_TASK INSTRUCTIONS_
In the data below, find the line that contains "[113,767,256,786] Undergraduate: ->" and the line that contains "[451,767,651,786] at Urbana-Champaign". Copy both, plus every line between them, exactly.
BEGIN SOURCE MATERIAL
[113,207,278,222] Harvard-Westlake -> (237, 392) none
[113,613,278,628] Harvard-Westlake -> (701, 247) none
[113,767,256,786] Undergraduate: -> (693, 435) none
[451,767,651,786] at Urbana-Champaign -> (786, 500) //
END SOURCE MATERIAL
BEGIN SOURCE MATERIAL
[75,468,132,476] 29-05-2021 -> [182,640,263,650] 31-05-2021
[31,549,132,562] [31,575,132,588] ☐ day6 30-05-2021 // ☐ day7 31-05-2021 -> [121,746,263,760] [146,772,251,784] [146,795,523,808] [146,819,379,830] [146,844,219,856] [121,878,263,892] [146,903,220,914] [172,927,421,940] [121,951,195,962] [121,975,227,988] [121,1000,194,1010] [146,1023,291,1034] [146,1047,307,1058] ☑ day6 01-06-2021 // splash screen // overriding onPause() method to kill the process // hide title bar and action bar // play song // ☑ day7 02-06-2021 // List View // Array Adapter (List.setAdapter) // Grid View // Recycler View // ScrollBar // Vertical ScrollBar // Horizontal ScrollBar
END SOURCE MATERIAL
_FINISHED EXERCISE_
[113,767,256,786] Undergraduate: -> (693, 435) none
[451,767,651,786] at Urbana-Champaign -> (786, 500) //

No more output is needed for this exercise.